Pin fastening has been commonplace in commercial construction for over 50 years with a solid history for fastening to both concrete and structural steel. However, many people are still unaware of how a pin can fasten to the hardest concrete or multiple gauges of steel. Many times, even more secure than a conventional fastener.  Pin design and select driving systems are the keys to the pin’s performance technology.  Ballistic pins are made from special grades of steel that are hardened through unique heat-treating processes, making them ductile and extremely strong. The result: higher tensile and shear values.

Steel

In steel, pin ballistic-shaped points uniformly pierce the steel instead of drilling it out or tearing it like a common nail or screw. This ‘forced entry’ displaces steel which then rebounds around the pin to create a strong compressive force against the shank of the fastener.  This force works in conjunction with a specific pin knurling pattern designed for the steel being joined. Pins are available in a variety of knurls the most common being a helical knurling pattern, and generally used for attaching a variety of materials to 97-54 mil steel.  Some contractors will use a fastener with a GripshankTM knurling pattern for attaching materials to steel ranging from 54-27 mil. 

Concrete

In concrete, pins enable a fast, secure connection to both aged or today’s ‘ad-mix’ material. Here the delivery systems (tools) enable fast installations in hard to reach areas like those overhead. Variety of pin length, shank design and head size are available for a specific range of applications, matching unique characteristics and performance capabilities to the concrete being fastened.  Proper pin design and knurling pattern selection improve holding strength and connection durability that can surpass that of conventional fasteners. Practical demonstration of this kind of holding power has been documented when ‘slab built’, steel frame buildings fastened with pins survived 120 MPH hurricane force winds! 
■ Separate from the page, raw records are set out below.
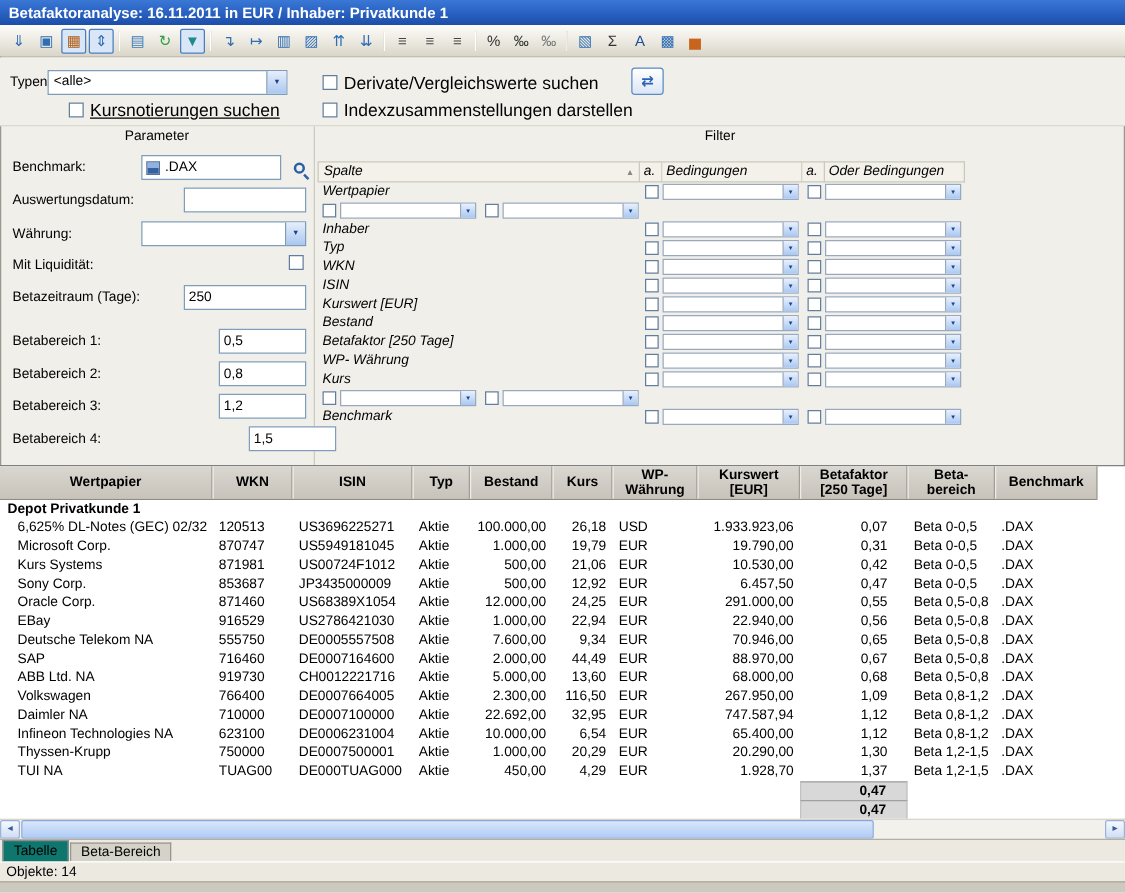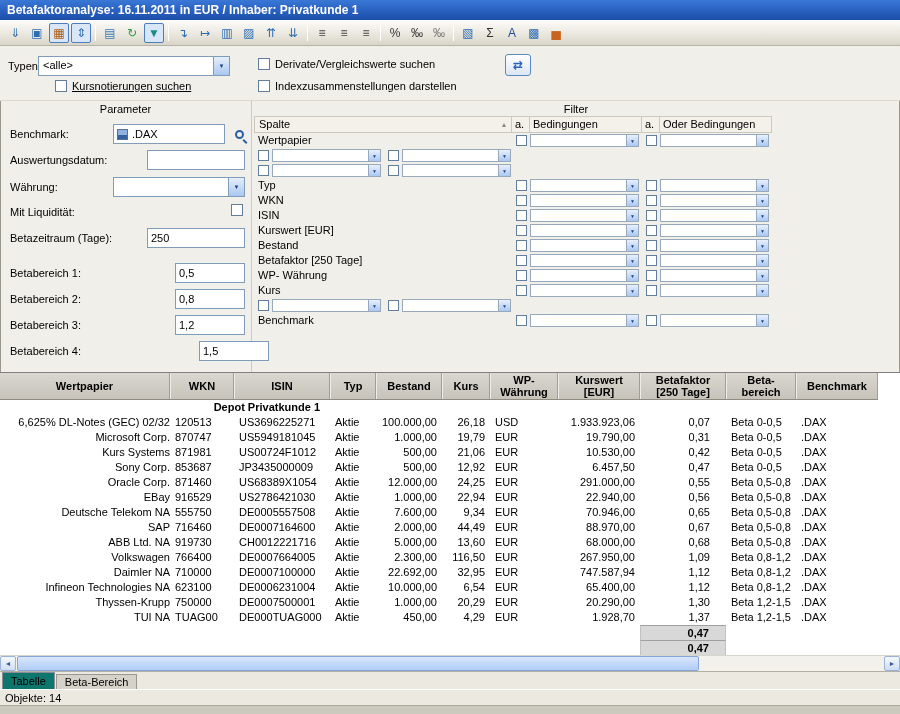"Derivate/Vergleichswerte suchen" .chk { font-size: 11px -> 14px }
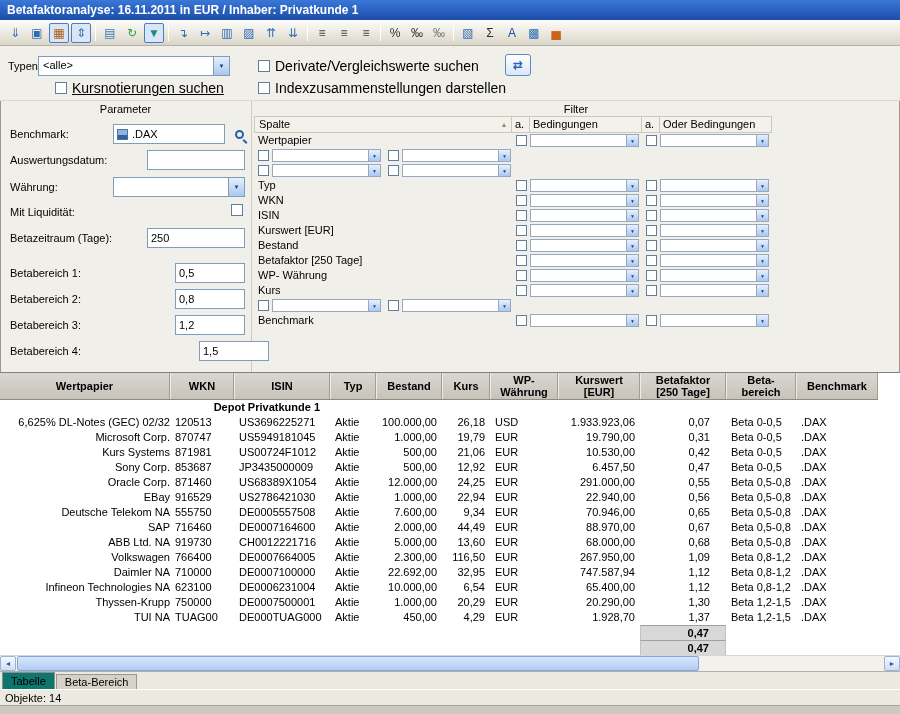"Spalte" .fgrid { font-style: none -> italic; top: 15px -> 28px }
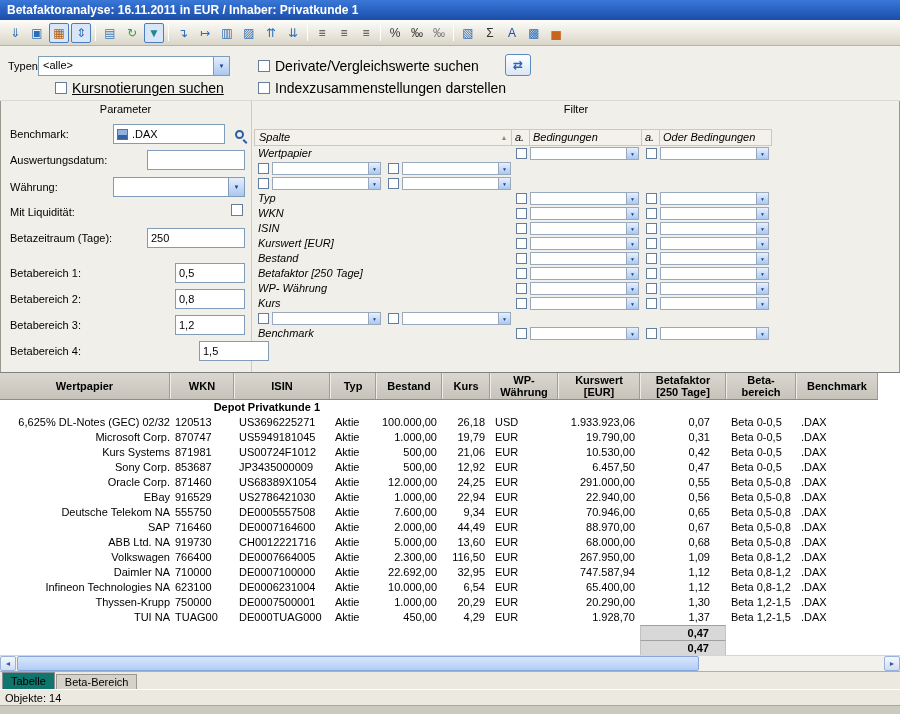"Inhaber" div.fname { html: none -> <div>Inhaber</div> }
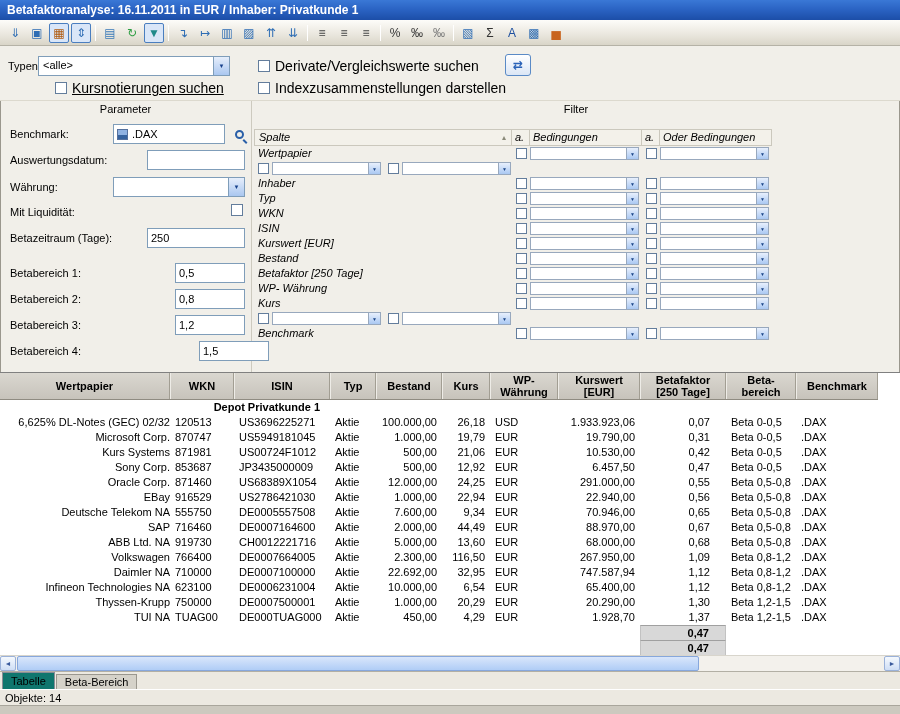"Depot Privatkunde 1" .trow .tc.c0 { text-align: right -> none }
In addition to the strength and durability of a pin its speed of installation surpasses convention. A majority of pins are installed with air or gas powered tools which have been used in construction for decades. Advantages here are accuracy, consistency, depth of drive controls, and large magazines. However, the biggest advantage is that pin installation is often three to seven times faster than that of a mechanically installed screw or a powder actuated tool. This allows installers, contractors, architects and engineers to achieve numerous cost benefits. Pneumatic speed advantages are compounded and improved where a single air tool can perform a wide variety of a project’s applications. This not only cuts time on the job, but also contractor tool investment.Project times can be shortened and can greatly reduce overall costs. Savvy contractors are then building these savings into their bids to win more contracts!